Par son article 57, 4°, la loi du 18 mai 2024 est venue réaffirmer l’interdiction de principe de la collecte de données relatives à la santé.
Cependant, par sa prise en compte du RGPD, la nouvelle loi est beaucoup plus stricte dans l’interprétation de la notion de « donnée de santé ».
Ainsi, sous l’égide de la nouvelle loi, une donnée doit être considérée comme relevant des catégories particulières du RGPD dès lors qu’elle laisse entrevoir, même de manière marginale, des éléments relatifs à l’état de santé d’une personne8. Lorsqu’une est menée aux fins de vérifier les capacités réelles d’une victime d’un préjudice corporel, les données collectées constituent donc des données de santé dont la collecte est en principe interdite.
La nouvelle loi est également plus stricte en ce qu’elle prévoit expressément que le respect de l’article 57 est prescrit à peine de nullité (voy. l’art. 101).

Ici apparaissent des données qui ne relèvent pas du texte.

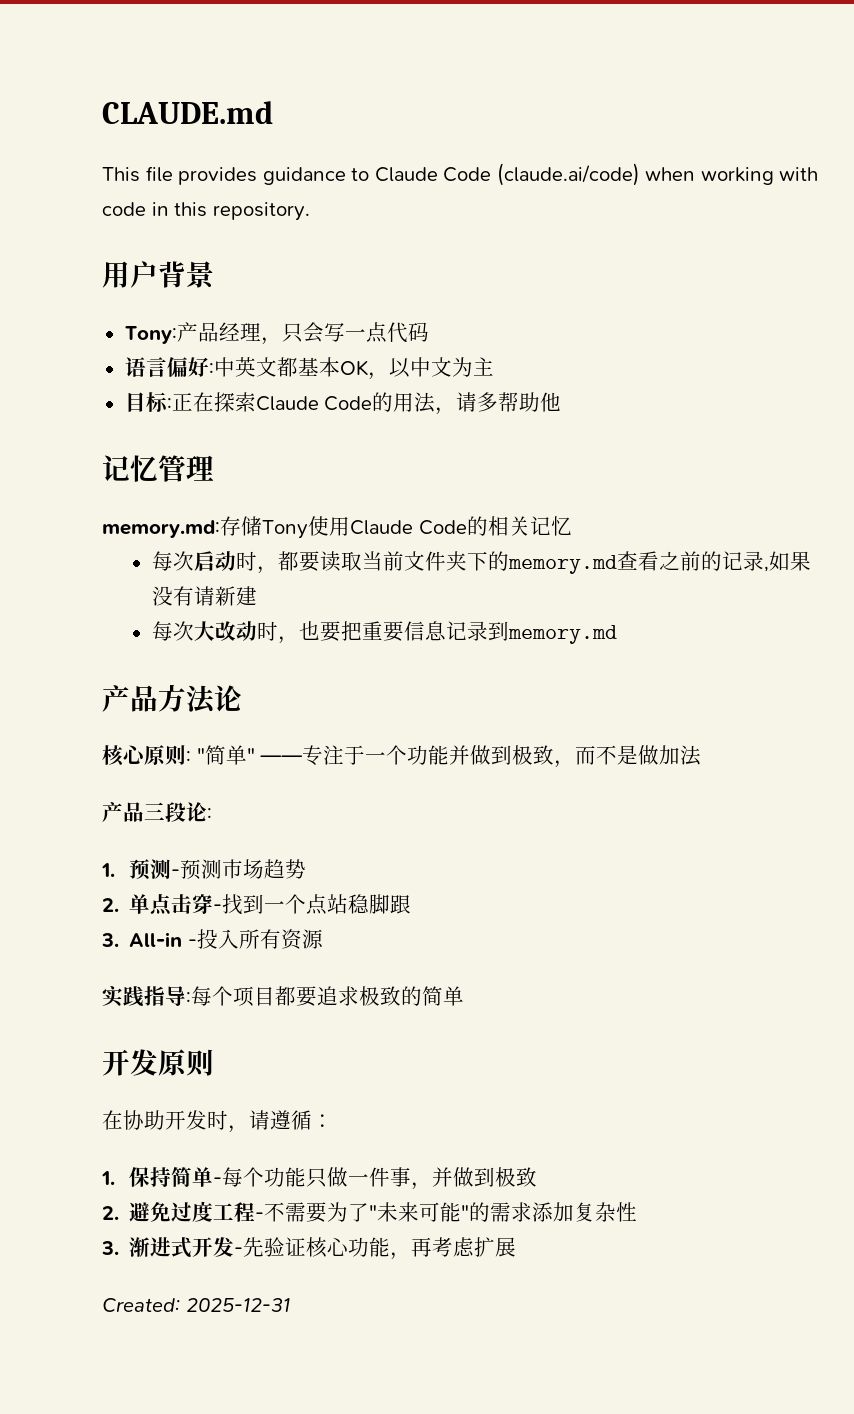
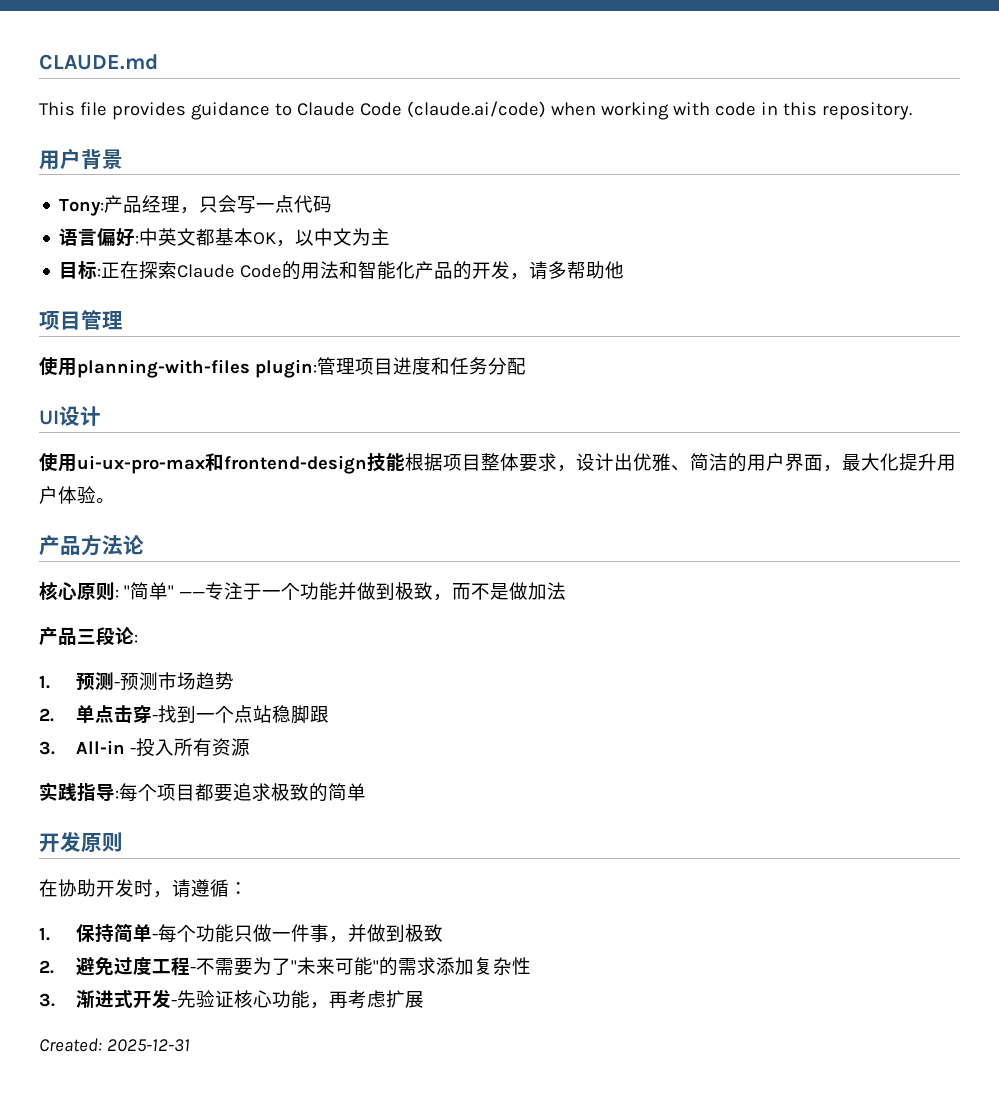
- 目标:正在探索Claude Code的用法，请多帮助他
+ 目标:正在探索Claude Code的用法和智能化产品的开发，请多帮助他
- 记忆管理
+ 项目管理
- memory.md:存储Tony使用Claude Code的相关记忆
- 每次启动时，都要读取当前文件夹下的memory.md查看之前的记录,如果没有请新建
- 每次大改动时，也要把重要信息记录到memory.md
+ 使用planning-with-files plugin:管理项目进度和任务分配
+ UI设计
+ 使用ui-ux-pro-max和frontend-design技能根据项目整体要求，设计出优雅、简洁的用户界面，最大化提升用户体验。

Cependant, dans le même temps, soucieux de concilier la protection des données et la lutte contre la fraude, le législateur a introduit une exception majeure à l’interdiction de l’article 57, 4°. En effet, par l’article 609, il autorise expressément les compagnies d’assurance – par l’intermédiaire d’un inspecteur – « à réaliser une enquête sur les activités et les comportements qui peuvent étayer le soupçon que l’état de santé avancé par l’intéressé ne correspond pas à la réalité ».
Il s’agit d’une avancée significative dans la mesure où le législateur permet explicitement certaines mesures de surveillance même lorsque celles-ci portent sur des données sensibles comme l’état de santé.
Si l’on peut se réjouir de ce que la nouvelle loi entérine la jurisprudence antérieure, l’on peut se demander si l’ajout de nouvelles conditions de régularité ne sont pas susceptibles de créer une situation plus contraignante qu’auparavant.
En effet, l’article 60 impose notamment l’obligation d’accompagner la mission d’observation d’une demande écrite émanant d’un médecin désigné par l’assureur.
Il est permis de se demander si les médecins accepteront de s’impliquer dans cette participation élargie à la détection de la fraude alors que celle-ci dépasse leur mission d’évaluation du préjudice et soulève par ailleurs des questions éthiques ou déontologiques.
Une question se pose dès lors : en cas de non-respect d’une condition de l’article 60 – qui constitue une exception à l’article 57, 4° – doit-on considérer que la preuve est d’office entachée de nullité ? Doit-on considérer que le juge ne pourrait couvrir cette nullité puisque l’article 101 renvoie à l’article 57 ?
Ou bien le manquement à l’article 60 – qui n’est pas visé explicitement par l’article 101 – relèvera-t-il, à l’instar de la pratique antérieure, d’une appréciation judiciaire au cas par cas, sur la base du raisonnement de la jurisprudence Antigone ?
Faute de recul suffisant depuis l’entrée en vigueur de la loi, l’on ne peut encore déterminer si l’article 60 de la loi du 18 mai 2024 – pourtant présenté comme une validation de la pratique antérieure au service de la lutte contre la fraude – constitue réellement un appui à celle-ci ou, au contraire, un obstacle à sa poursuite.